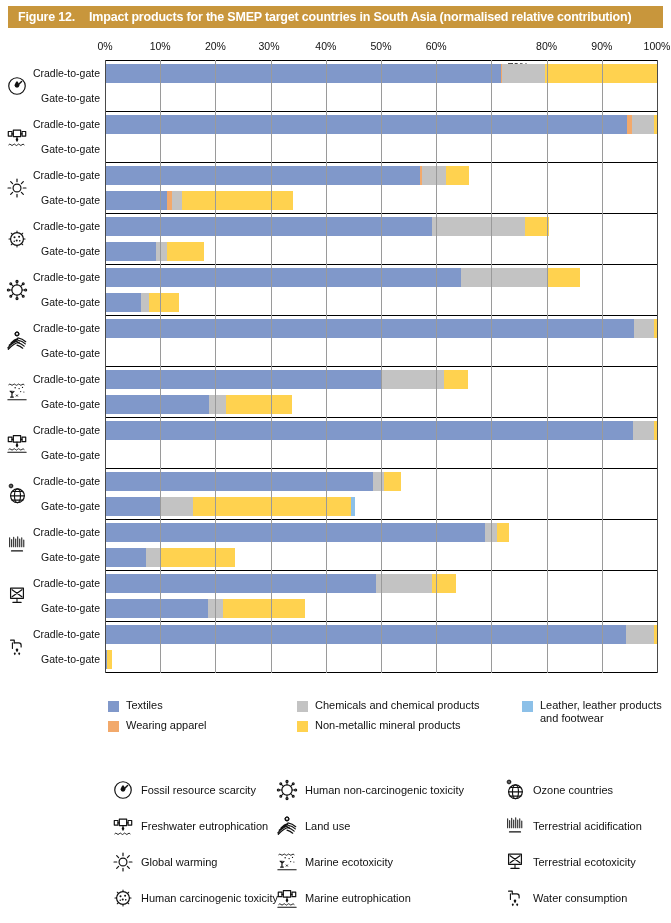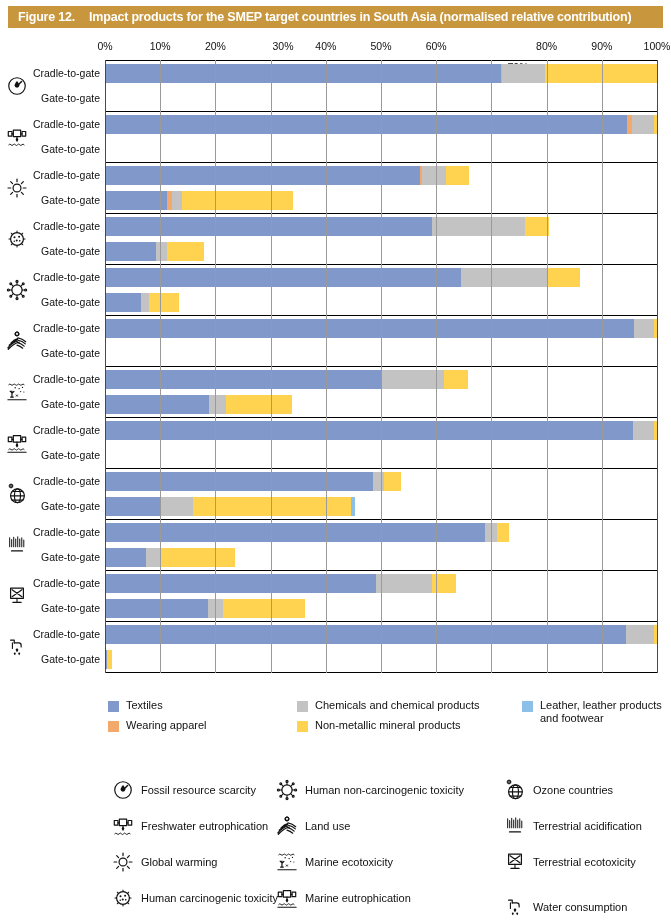"30%" div.axis-tick { left: 283px -> 269px }
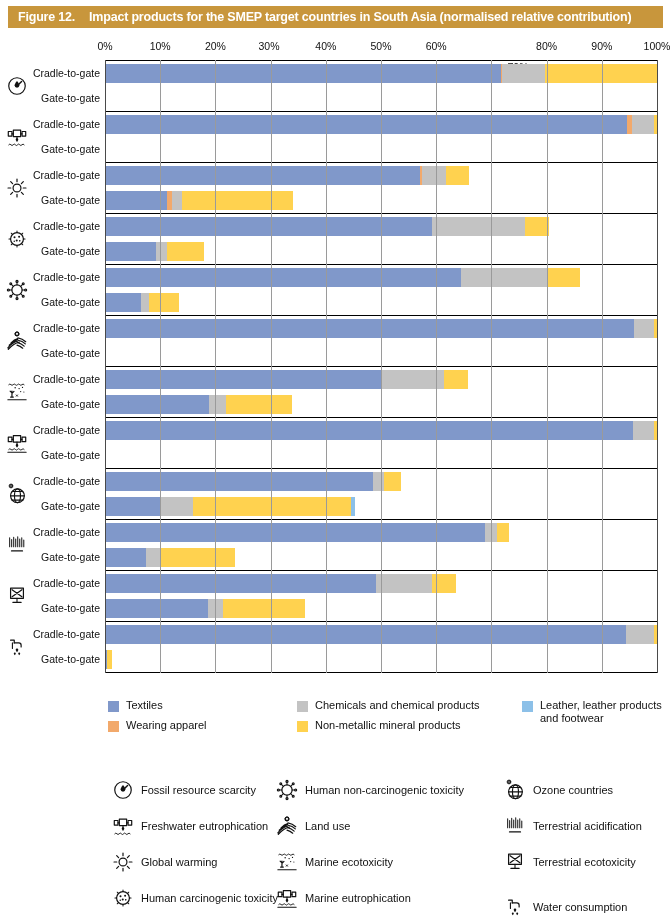"Water consumption" div.key-item { top: 121px -> 112px }
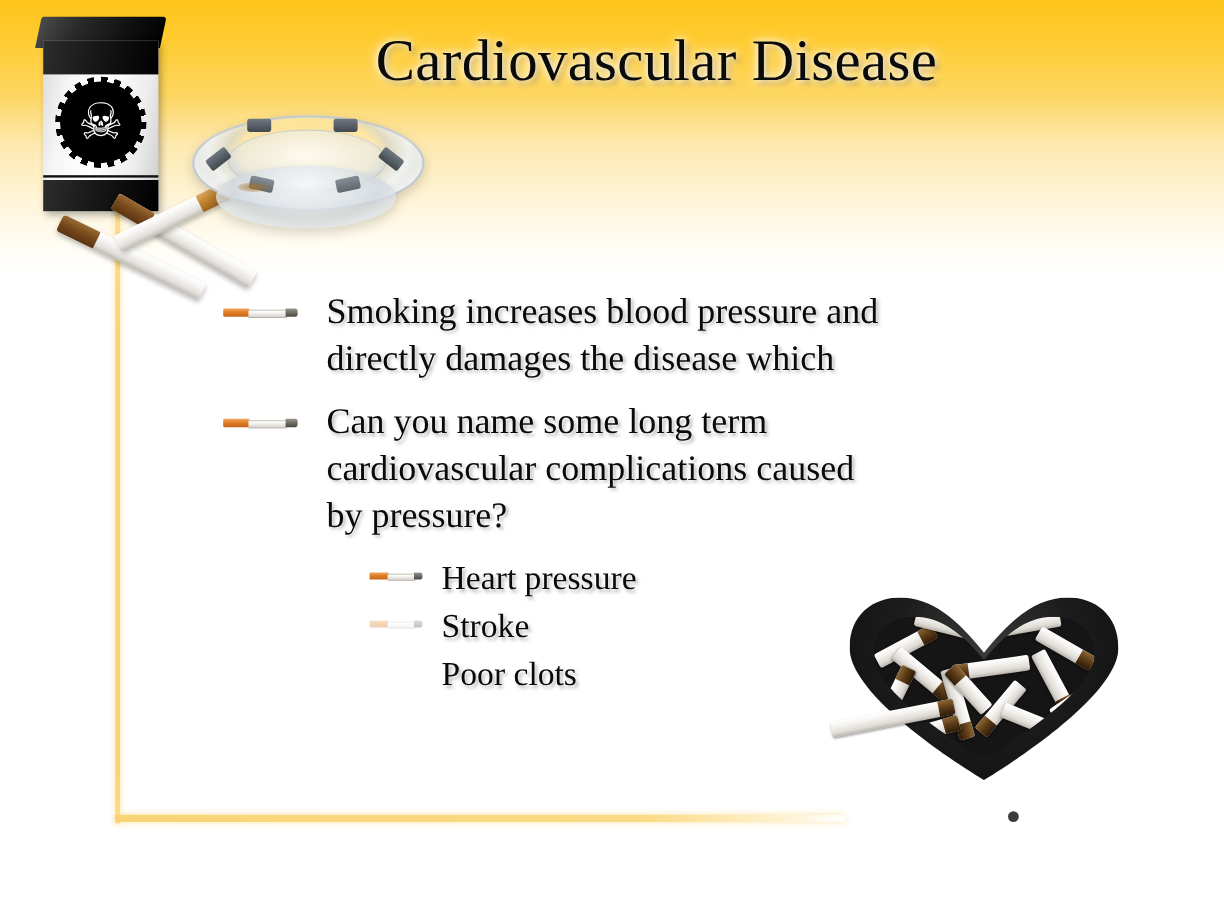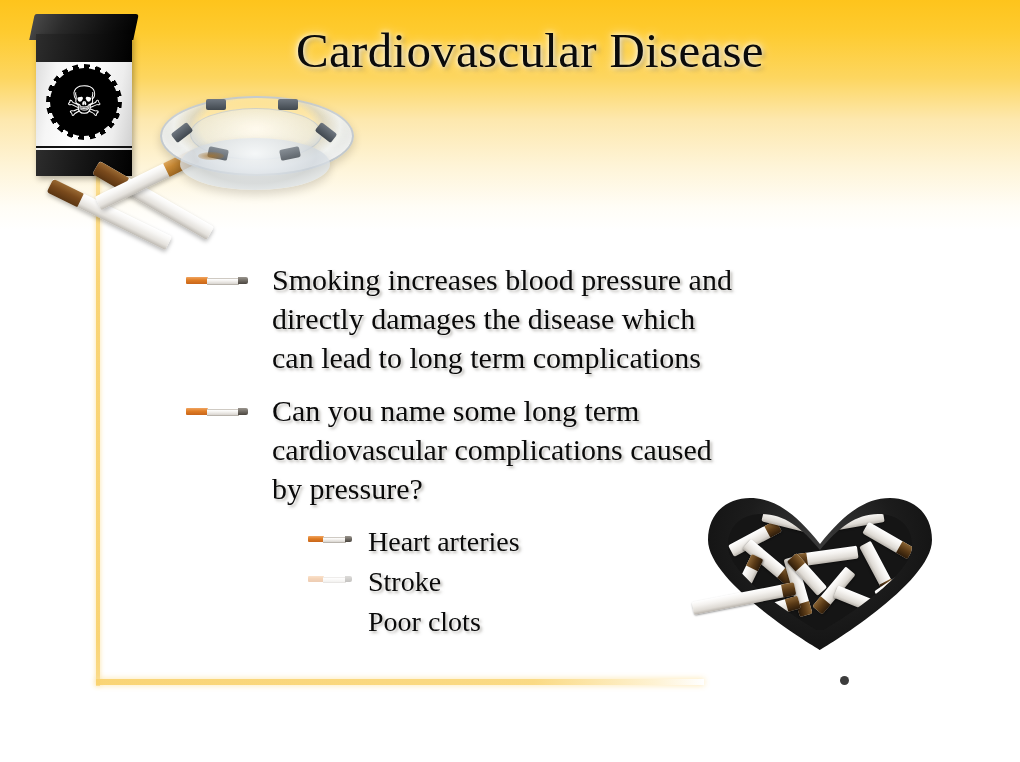"Cardiovascular Disease" .slide-title { left: 150px -> 167px }
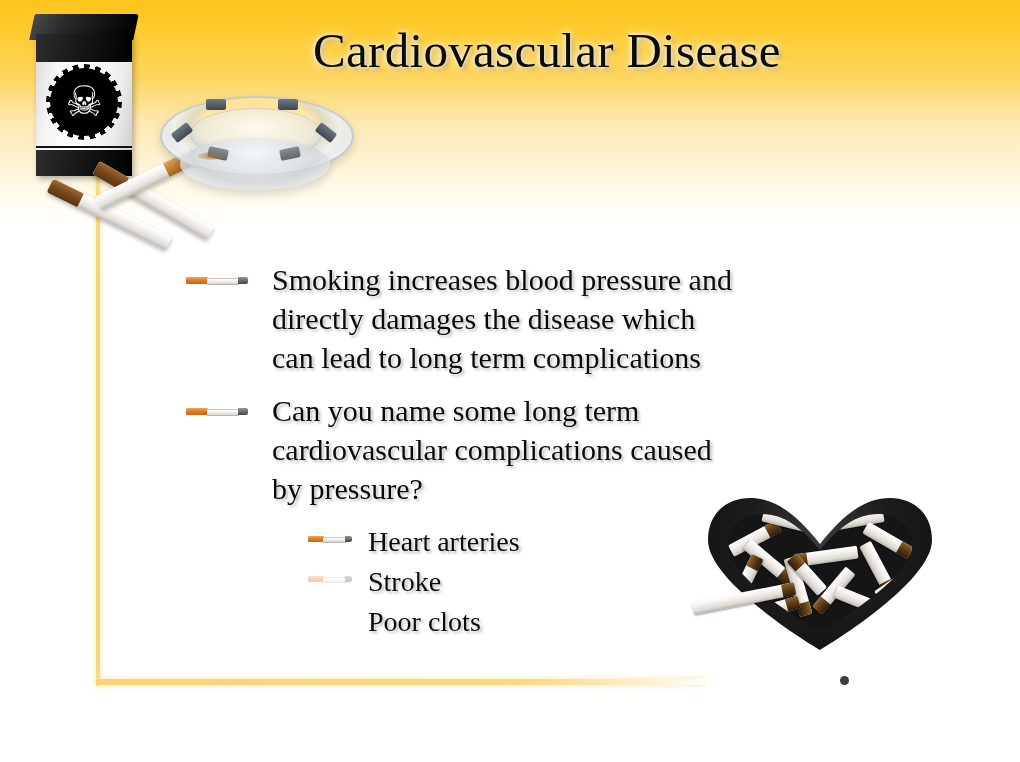"Smoking increases blood pressure and" .body-block { top: 260px -> 240px }
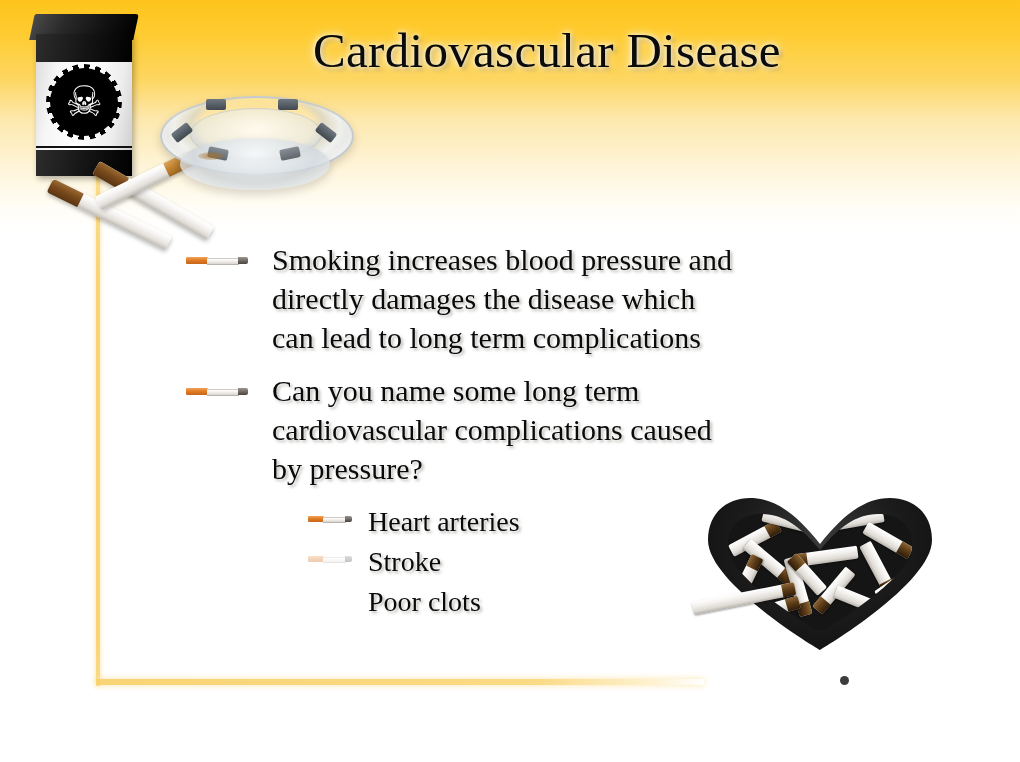"can lead to long term" span.ln { html: <span>can lead to long term complications</span> -> none }
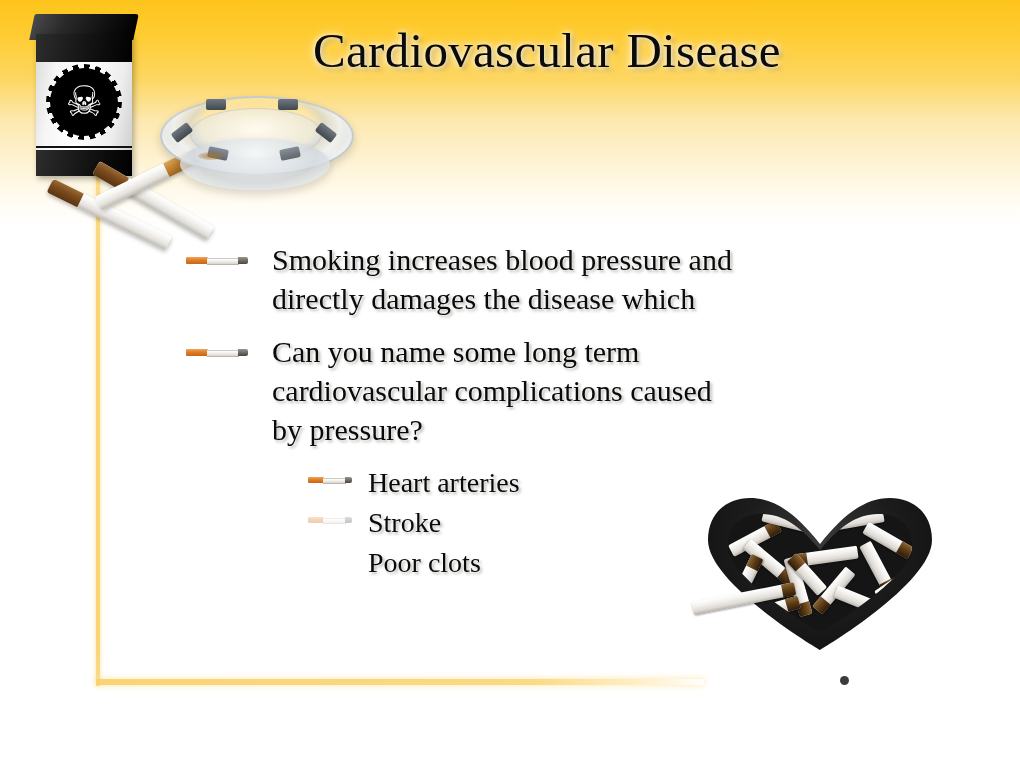"Heart arteries" span.sub-text { text: arteries -> pressure }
________________________________________
WHAT IS NEEDED
From the opening line of the entries above to the line containing "html: <span>can lead", please transcribe each line exactly, skipping every picture.

EXERCISE ANSWER
"30%" div.axis-tick { left: 283px -> 269px }
"Water consumption" div.key-item { top: 121px -> 112px }
"Cardiovascular Disease" .slide-title { left: 150px -> 167px }
"Smoking increases blood pressure and" .body-block { top: 260px -> 240px }
"can lead to long term" span.ln { html: <span>can lead to long term complications</span> -> none }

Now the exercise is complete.